◆ **EXTRACTED MATERIAL**:
____________________
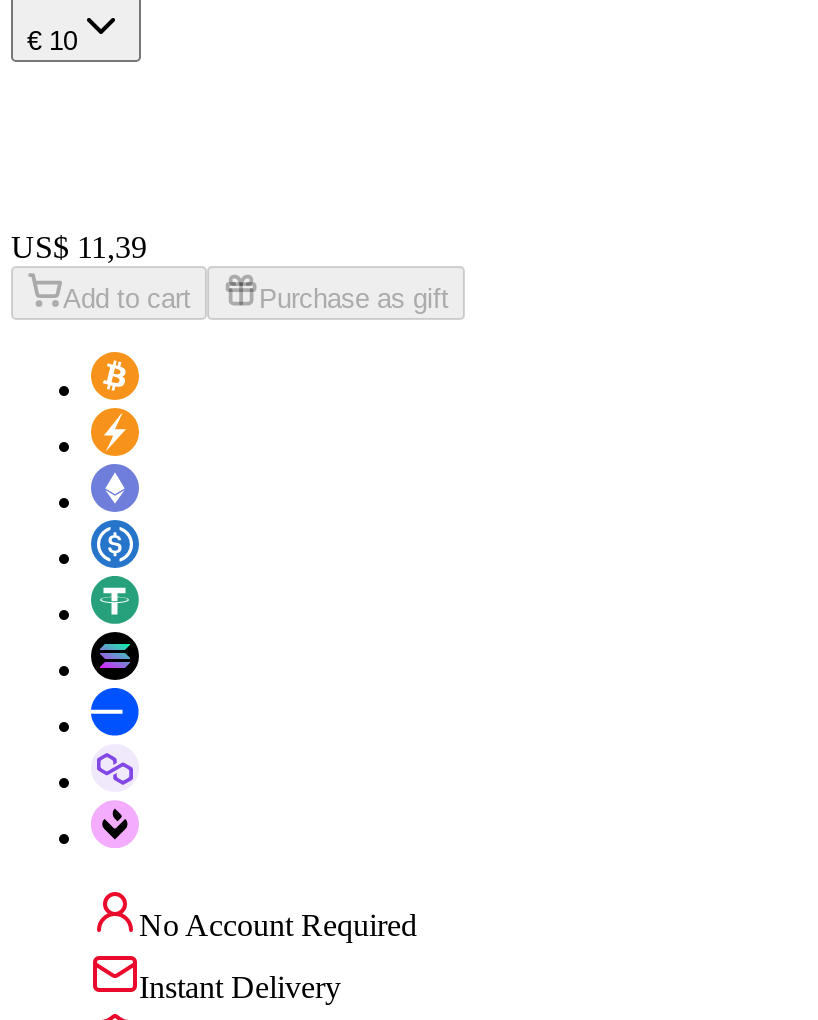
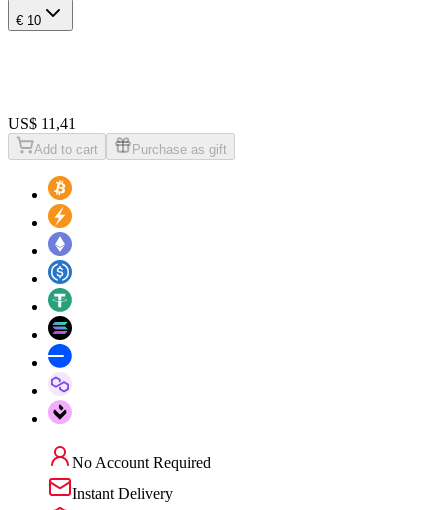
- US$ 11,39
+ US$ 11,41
____________________
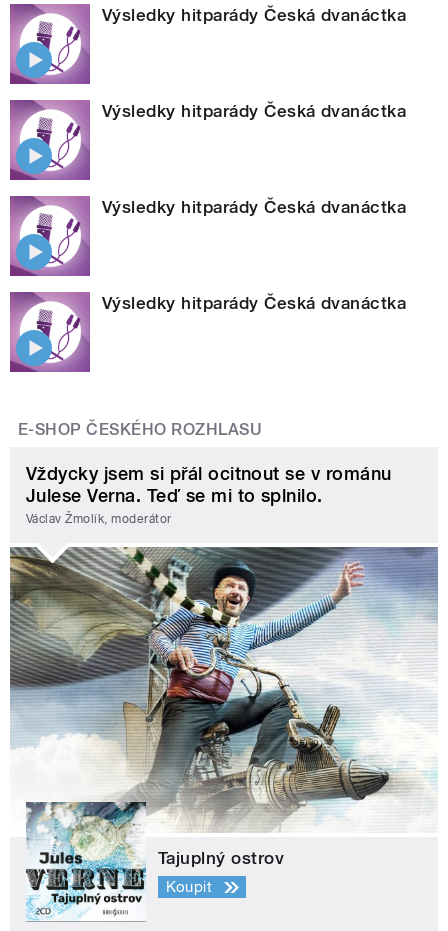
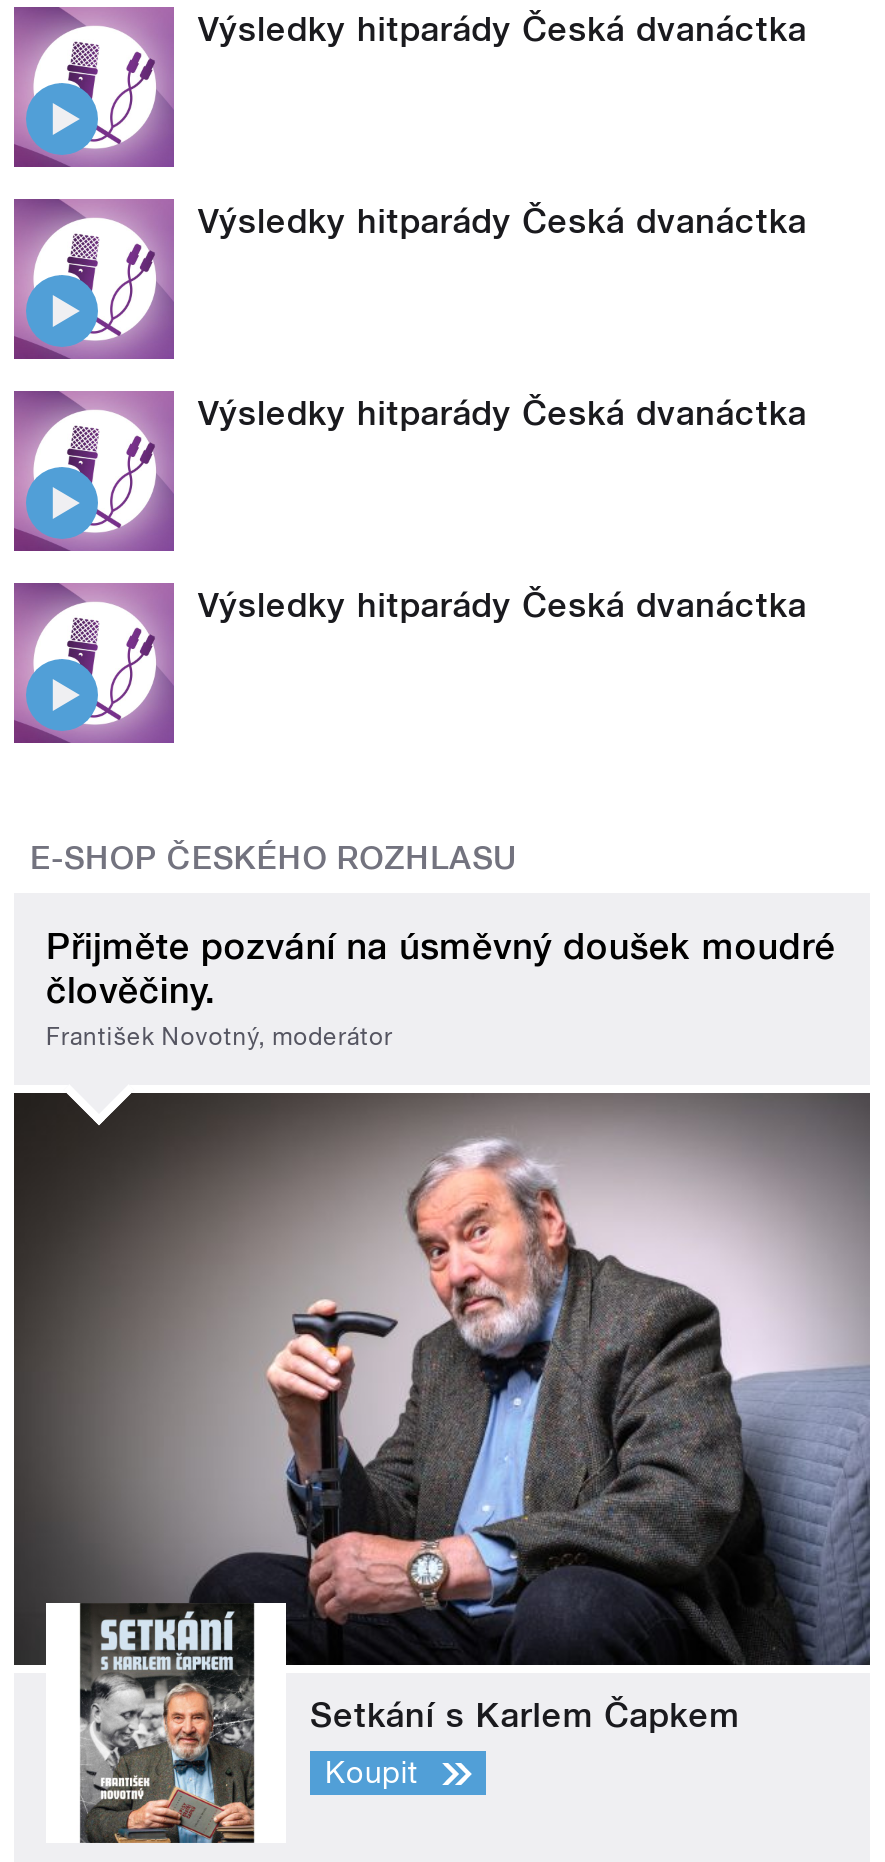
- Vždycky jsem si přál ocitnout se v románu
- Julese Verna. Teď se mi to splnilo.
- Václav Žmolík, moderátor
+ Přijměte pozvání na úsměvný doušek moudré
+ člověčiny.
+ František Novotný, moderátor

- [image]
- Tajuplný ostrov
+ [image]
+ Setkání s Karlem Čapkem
____________________
◆ **EXERCISE GOAL**: In the material above, show every line where the word "moderátor" turns up.

◆ **OUTPUT FOR THIS EXERCISE**:
- Václav Žmolík, moderátor
+ František Novotný, moderátor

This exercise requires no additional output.